Description of the task
With the line containing "[122,408,159,419] Here ->" as the first line and the last line of the records as the final one, reproduce that range exactly.

Task data

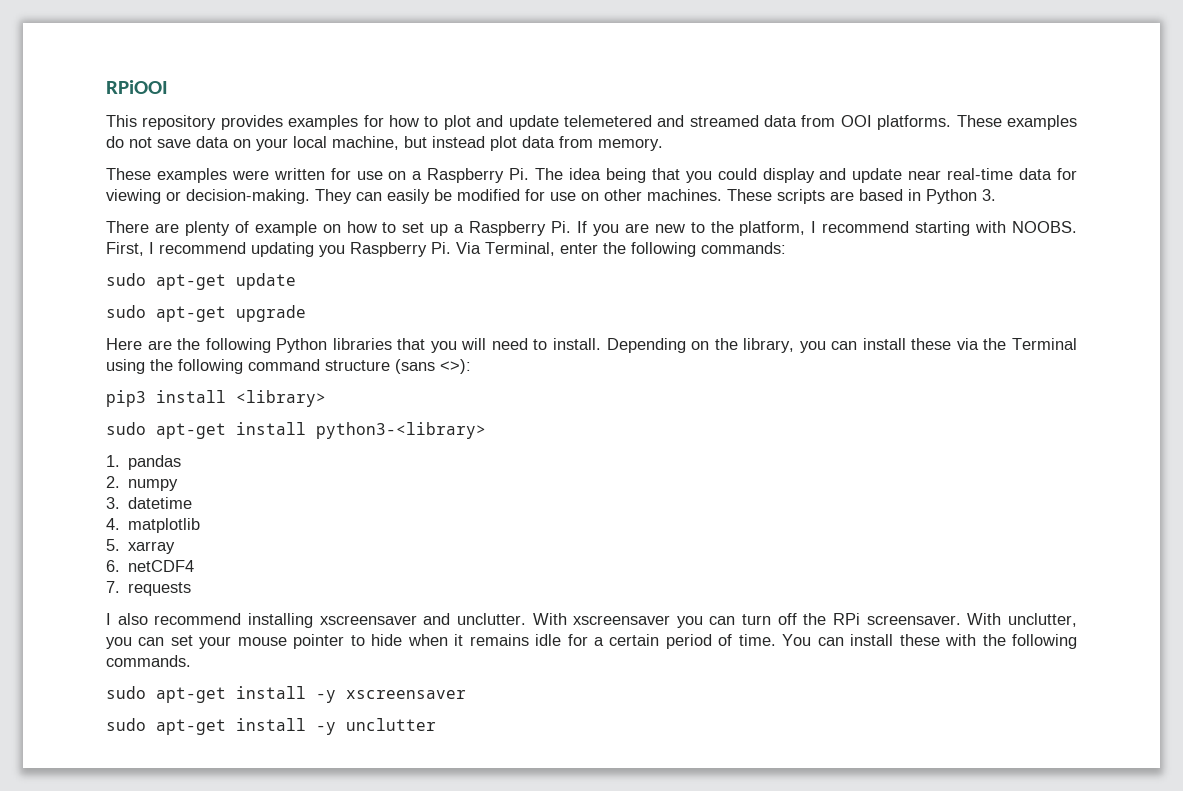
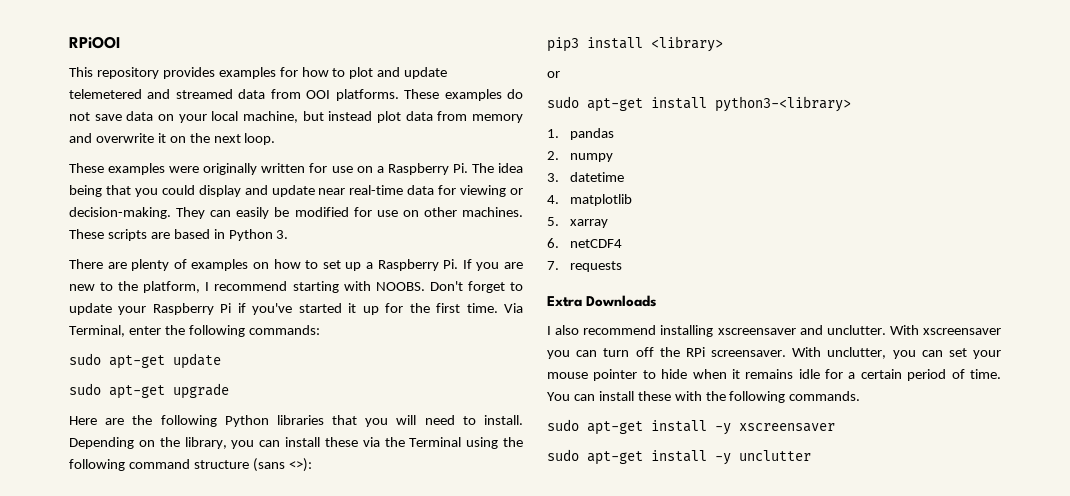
[598,138,663,151] memory. -> [472,114,523,123] [69,133,276,145] memory and overwrite it on the next loop.
(269, 175) none -> [203,163,258,175] originally
[254,221,317,236] example -> [191,259,249,271] examples
[106,242,451,257] First, I recommend updating you Raspberry Pi. -> [429,281,523,293] [69,303,498,315] Don't forget to update your Raspberry Pi if you've started it up for the first time.
(326, 398) none -> [547,71,560,78] // or
(192, 589) none -> [547,295,657,307] // Extra Downloads

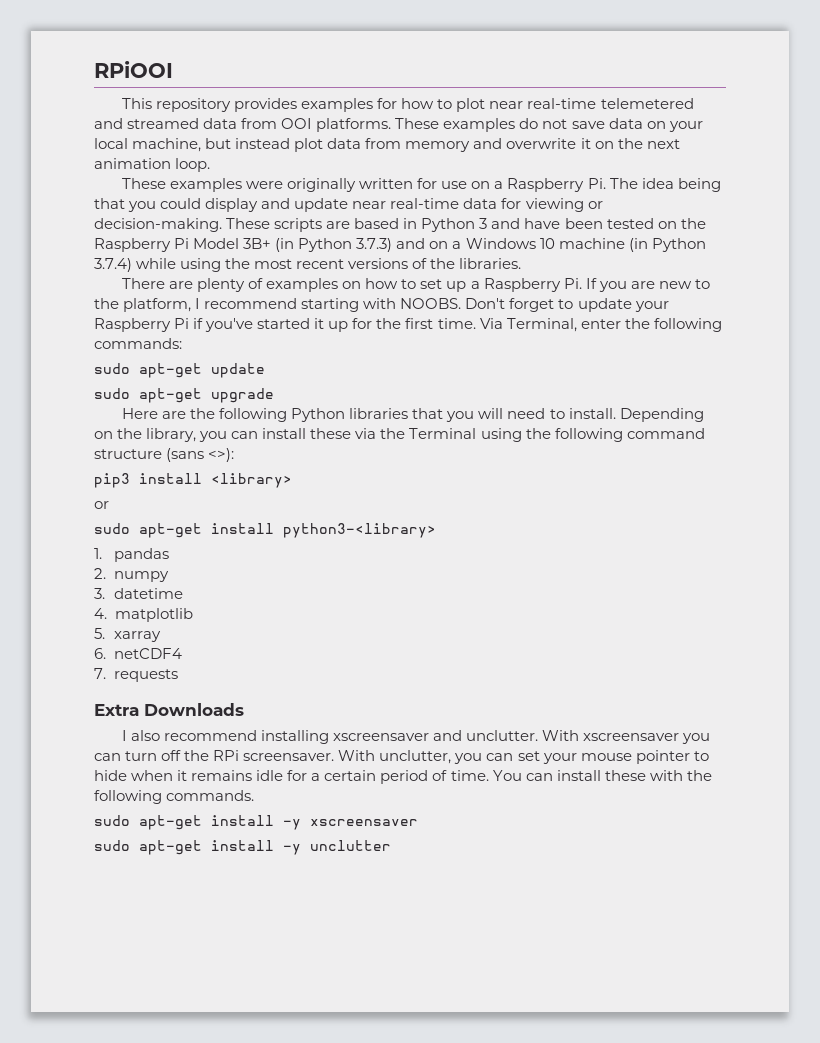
[377,67,448,79] and update -> [489,98,597,109] near real-time
(241, 138) none -> [94,158,171,169] animation
[176,207,524,219] They can easily be modified for use on other machines. -> (222, 225) none
[276,230,289,239] 3. -> [479,218,706,229] [94,238,706,252] [94,258,522,272] 3 and have been tested on the Raspberry Pi Model 3B+ (in Python 3.7.3) and on a Windows 10 machine (in Python 3.7.4) while using the most recent versions of the libraries.

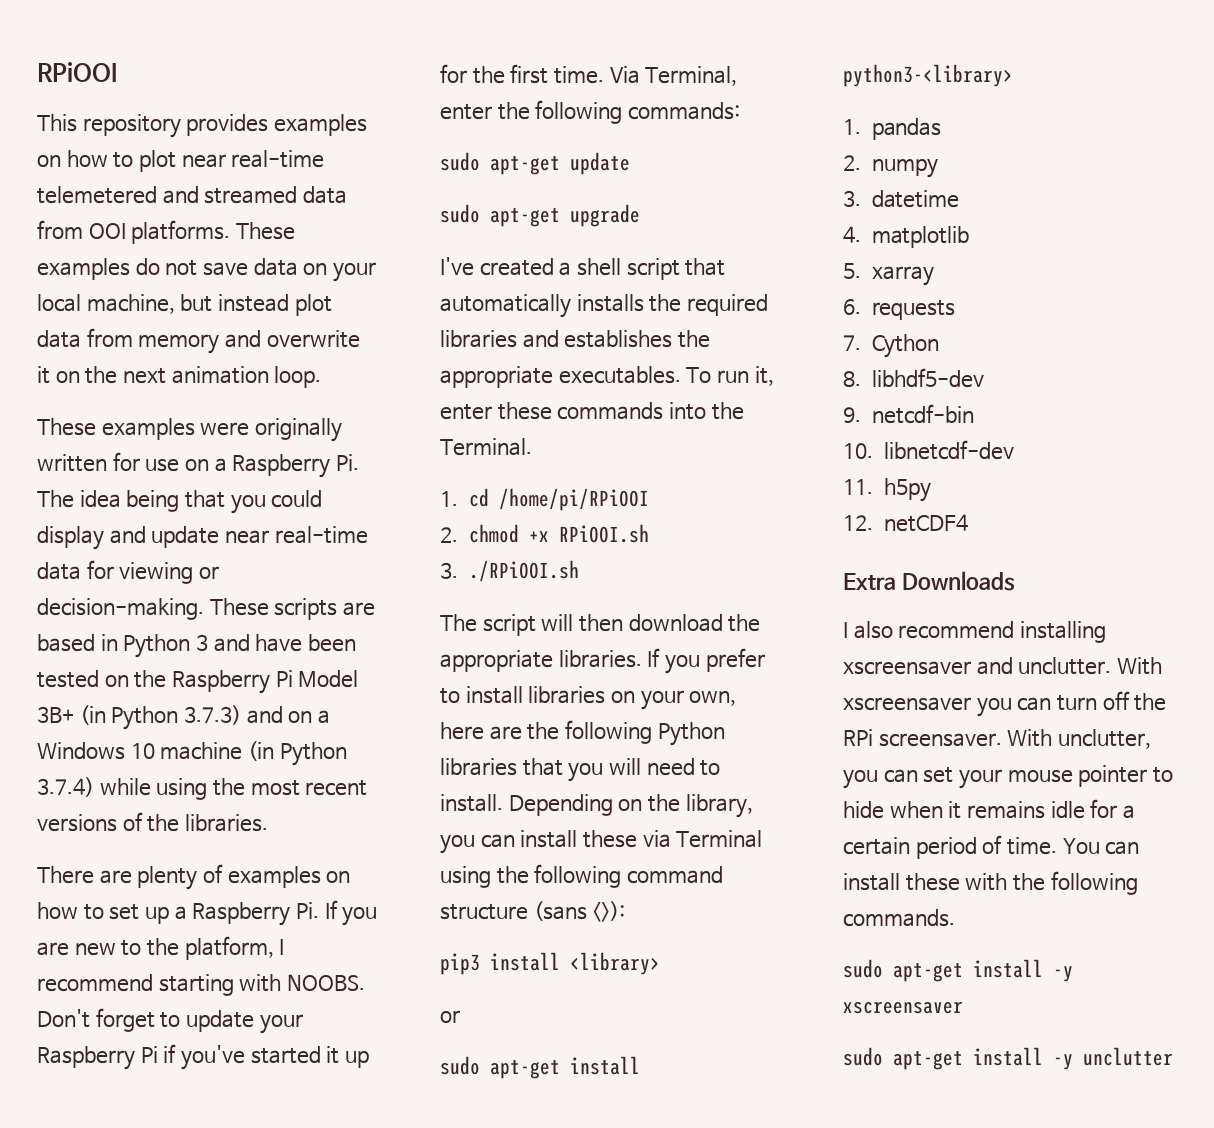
[377,98,398,109] for -> [37,155,61,167] on
[122,408,159,419] Here -> [440,257,726,280] [440,294,768,318] [440,330,710,348] [440,366,774,388] [440,402,744,420] [440,438,532,456] [440,488,649,511] [440,524,649,543] [440,560,579,582] [440,614,761,636] [440,648,765,674] [440,686,737,710] [440,722,484,740] I've created a shell script that automatically installs the required libraries and establishes the appropriate executables. To run it, enter these commands into the Terminal. // 1. cd /home/pi/RPiOOI // 2. chmod +x RPiOOI.sh // 3. ./RPiOOI.sh // The script will then download the appropriate libraries. If you prefer to install libraries on your own, here
[380,428,406,439] the -> (671, 839) none
[113,648,182,659] netCDF4 -> [871,300,956,320] requests
[113,669,178,682] requests -> [871,334,940,358] [843,368,984,388] [843,404,974,424] [843,440,1014,460] [843,478,931,502] [843,514,968,532] Cython // 8. libhdf5-dev // 9. netcdf-bin // 10. libnetcdf-dev // 11. h5py // 12. netCDF4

Task solution
[122,408,159,419] Here -> [440,257,726,280] [440,294,768,318] [440,330,710,348] [440,366,774,388] [440,402,744,420] [440,438,532,456] [440,488,649,511] [440,524,649,543] [440,560,579,582] [440,614,761,636] [440,648,765,674] [440,686,737,710] [440,722,484,740] I've created a shell script that automatically installs the required libraries and establishes the appropriate executables. To run it, enter these commands into the Terminal. // 1. cd /home/pi/RPiOOI // 2. chmod +x RPiOOI.sh // 3. ./RPiOOI.sh // The script will then download the appropriate libraries. If you prefer to install libraries on your own, here
[380,428,406,439] the -> (671, 839) none
[113,648,182,659] netCDF4 -> [871,300,956,320] requests
[113,669,178,682] requests -> [871,334,940,358] [843,368,984,388] [843,404,974,424] [843,440,1014,460] [843,478,931,502] [843,514,968,532] Cython // 8. libhdf5-dev // 9. netcdf-bin // 10. libnetcdf-dev // 11. h5py // 12. netCDF4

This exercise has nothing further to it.